### Task details
Only the lines with "pleased" in them need to be copied from the listing.

◇ ◇ ◇ ◇ ◇ ◇ ◇

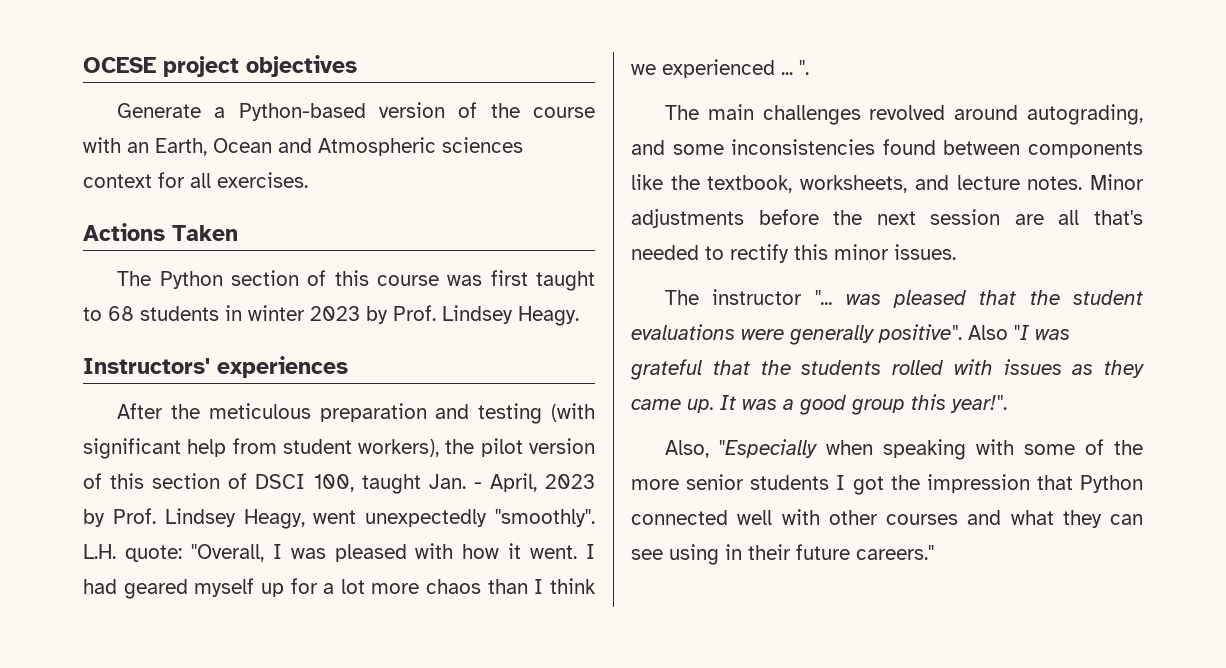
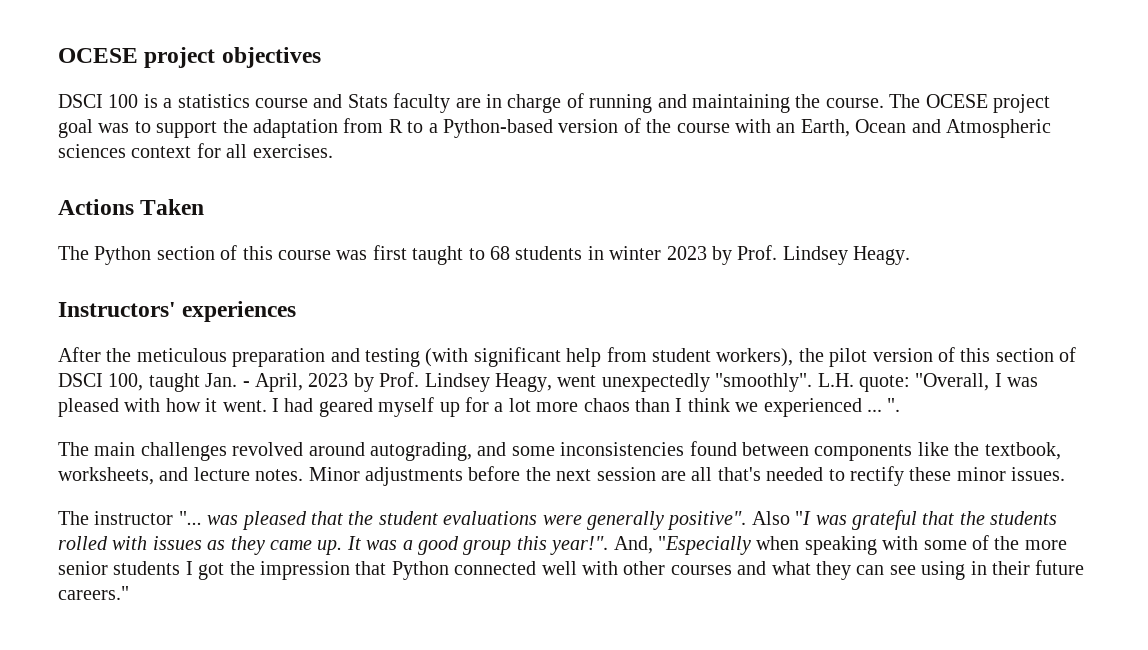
- Generate a Python-based version of the course with an Earth, Ocean and Atmospheric sciences context for all exercises.
+ DSCI 100 is a statistics course and Stats faculty are in charge of running and maintaining the course. The OCESE project goal was to support the adaptation from R to a Python-based version of the course with an Earth, Ocean and Atmospheric sciences context for all exercises.
- Minor adjustments before the next session are all that's needed to rectify this minor issues.
+ Minor adjustments before the next session are all that's needed to rectify these minor issues.
- It was a good group this year!".
- Also, "Especially when speaking with some of the more senior students I got the impression that Python connected well with other courses and what they can see using in their future careers."
+ It was a good group this year!". And, "Especially when speaking with some of the more senior students I got the impression that Python connected well with other courses and what they can see using in their future careers."

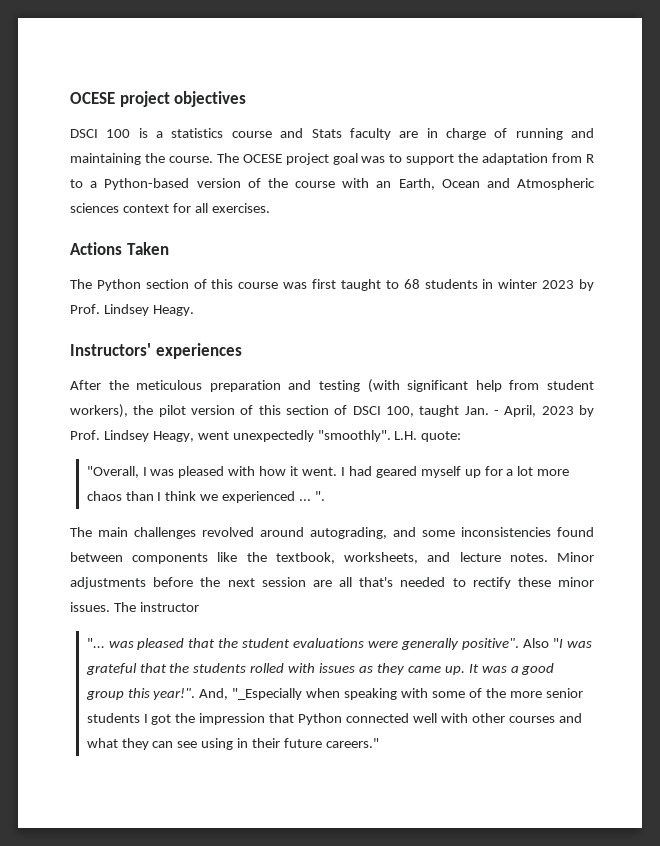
- L.H. quote: "Overall, I was pleased with how it went.
+ L.H. quote:
+ "Overall, I was pleased with how it went.
- Minor adjustments before the next session are all that's needed to rectify these minor issues.
- The instructor "... was pleased that the student evaluations were generally positive".
+ Minor adjustments before the next session are all that's needed to rectify these minor issues. The instructor
+ "... was pleased that the student evaluations were generally positive".
- And, "Especially when speaking with some of the more senior students I got the impression that Python connected well with other courses and what they can see using in their future careers."
+ And, "_Especially when speaking with some of the more senior students I got the impression that Python connected well with other courses and what they can see using in their future careers."

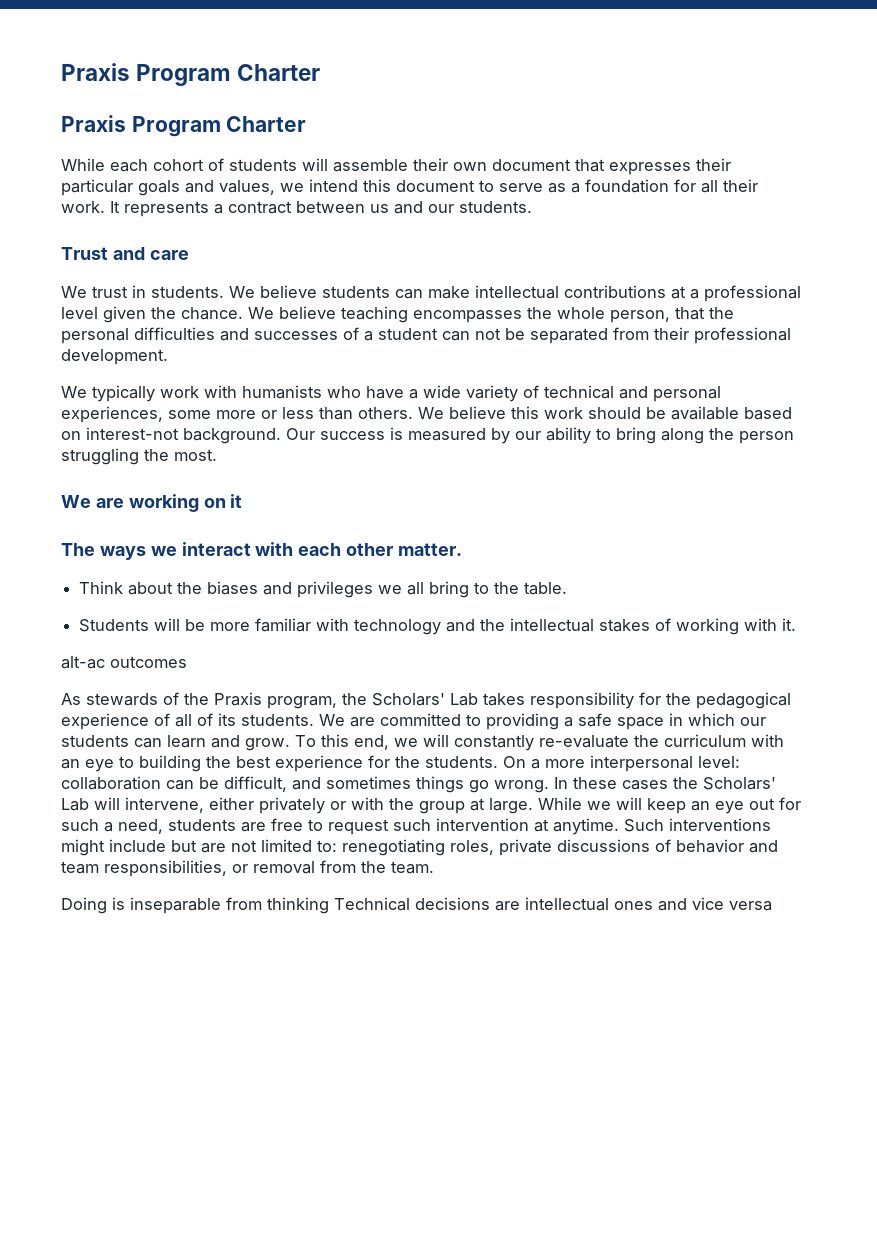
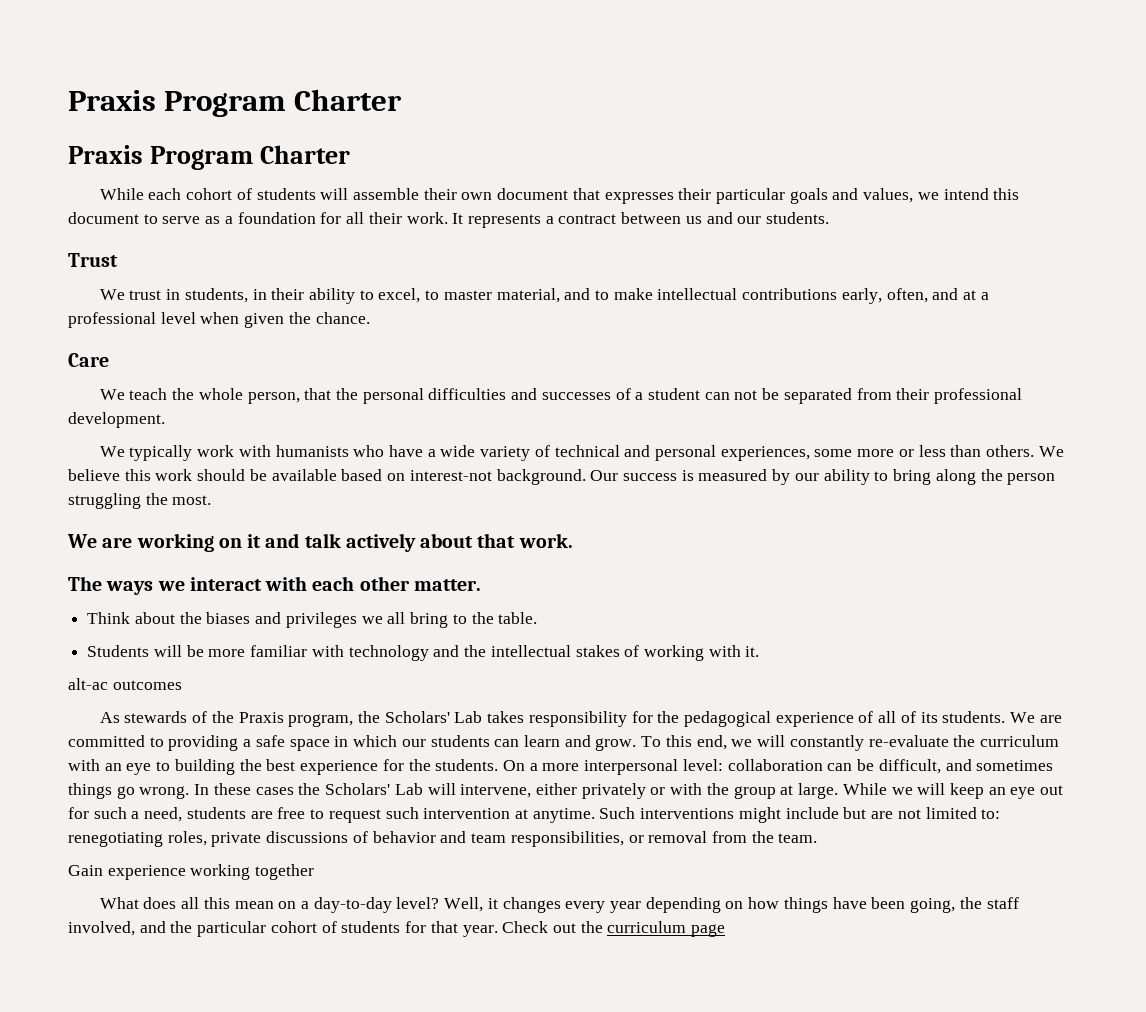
- Trust and care
+ Trust
- We trust in students. We believe students can make intellectual contributions at a professional level given the chance. We believe teaching encompasses the whole person, that the personal difficulties and successes of a student can not be separated from their professional development.
+ We trust in students, in their ability to excel, to master material, and to make intellectual contributions early, often, and at a professional level when given the chance.
+ Care
+ We teach the whole person, that the personal difficulties and successes of a student can not be separated from their professional development.
- We are working on it
+ We are working on it and talk actively about that work.
- Doing is inseparable from thinking Technical decisions are intellectual ones and vice versa
+ Gain experience working together
+ What does all this mean on a day-to-day level? Well, it changes every year depending on how things have been going, the staff involved, and the particular cohort of students for that year. Check out the curriculum page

◇ ◇ ◇ ◇ ◇ ◇ ◇

### Result
- L.H. quote: "Overall, I was pleased with how it went.
+ "Overall, I was pleased with how it went.
- The instructor "... was pleased that the student evaluations were generally positive".
+ "... was pleased that the student evaluations were generally positive".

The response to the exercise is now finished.